Les temps ont bien changé, la croissance se doit d’être perpétuelle, le Planning se diversifie ; prenant l’exemple des moutures LGBTQI+ (plus de 70 déclinaisons au compteur, au moment d’écrire ces lignes). Outre les classiques éducations aux multiples sexualités, la contraception et l’avortement, sont également au menu les maladies vénériennes, pudiquement dénommées MST. Le catalogue fait sa révolution perpétuelle, entre les droits à l’indifférence et les revendications permanentes pour des droits déjà acquis, le consommateur a, sans embarras, l’embarras du choix. Le thème est toujours central, il est peu question de famille, place à l’entrecuisse, le vif du sujet, parce que le Planning, c’est une grande famille, pas de tabous, on y parle de tout, on y débat, toujours intersectionnellement, on y parle peu d’amour, mais on y combat. IVG, 2020, bon millésime, année record.

La politique maison, c’est donc la déconstruction.
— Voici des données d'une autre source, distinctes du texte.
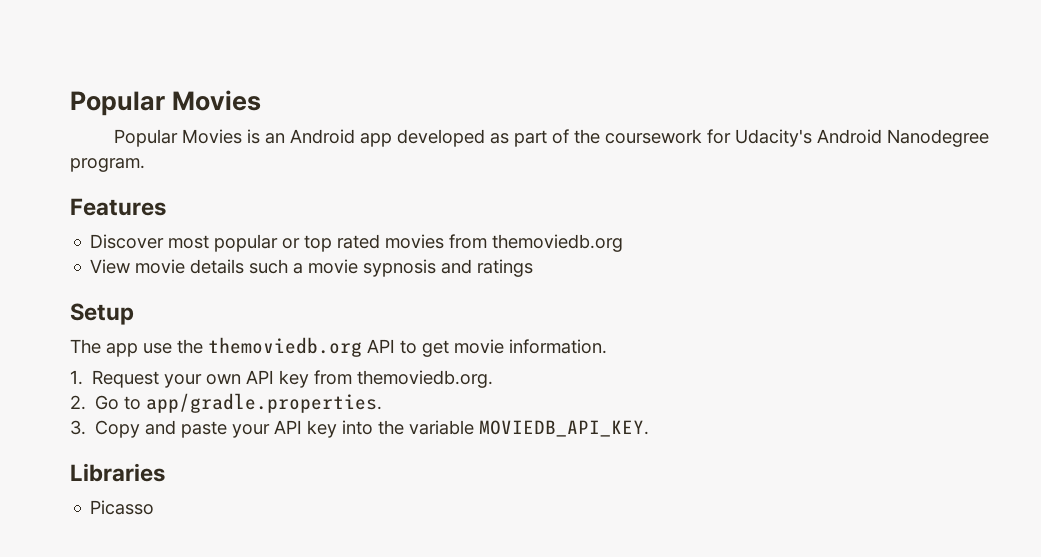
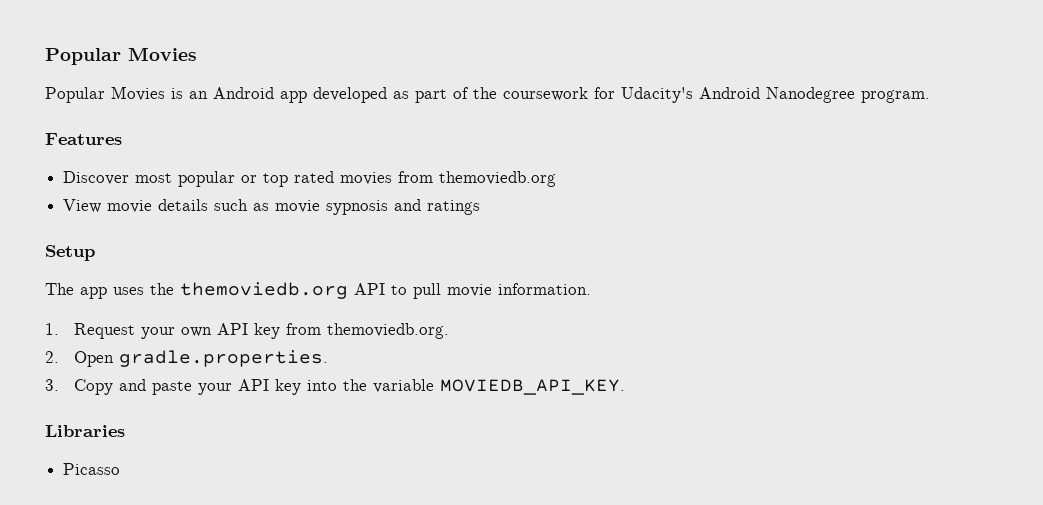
- View movie details such a movie sypnosis and ratings
+ View movie details such as movie sypnosis and ratings
- The app use the themoviedb.org API to get movie information.
+ The app uses the themoviedb.org API to pull movie information.
- 2. Go to app/gradle.properties.
+ 2. Open gradle.properties.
Bientôt le passage du délai légal de « mon corps mon choix » de 12 à 14 semaines, la suppression de la clause de conscience pour les médecins, la possibilité, pour les sages-femmes, de réaliser des avortements jusqu’à la dixième semaine. Eh oui, car à la 14e, avorter, à l’instar de celui de guérir, cela devient un art ; de la dextérité, ma bonne dame, de la rigueur… Mais toute cette boucherie n’est, somme toute, qu’un détail ; le syndicat des bouchers s’insurgera de la comparaison.

Passons donc, jamais question de famille ? Pas tout à fait. Le Planning familial innove, il nous explique (sur sa page Facebook, cette semaine). « La culture a tendance à ne nous montrer qu’une seule forme de vie sentimentale : le couple, à deux (monogame, exclusif), vivant ensemble, fondant une famille. […] Le polyamour est une manière particulière de vivre et de penser les relations. Au sein de ces relations, toutes les personnes concernées sont tenues au courant et sont consentantes. Une personne polyamoureuse peut être en relation distincte avec plusieurs personnes qui peuvent être elles-mêmes en relation avec d’autres. » Ici, c’est au tour des antispécistes de s’insurger. Mais le Planning rassure, il est possible d’apprendre à dépasser la jalousie, par le soutien, l’apprentissage et surtout par le « sentiment génial de compersion » : le fait d’être heureux.se de voir son ou sa partenaire être amoureux.se d’une autre personne et de se réjouir de son amour et de son bonheur. À ce rythme, on se demande bien, dans sa quête permanente d’une politique de terre brûlée, quelle sera la prochaine révolution progressiste. J’ai ma petite idée, mais je vous laisse deviner.

Sous l’assaut des Barbares, la civilisation romaine d’Occident a disparu. Aujourd’hui, il ne fait plus de doute que les Barbares, c’est nous.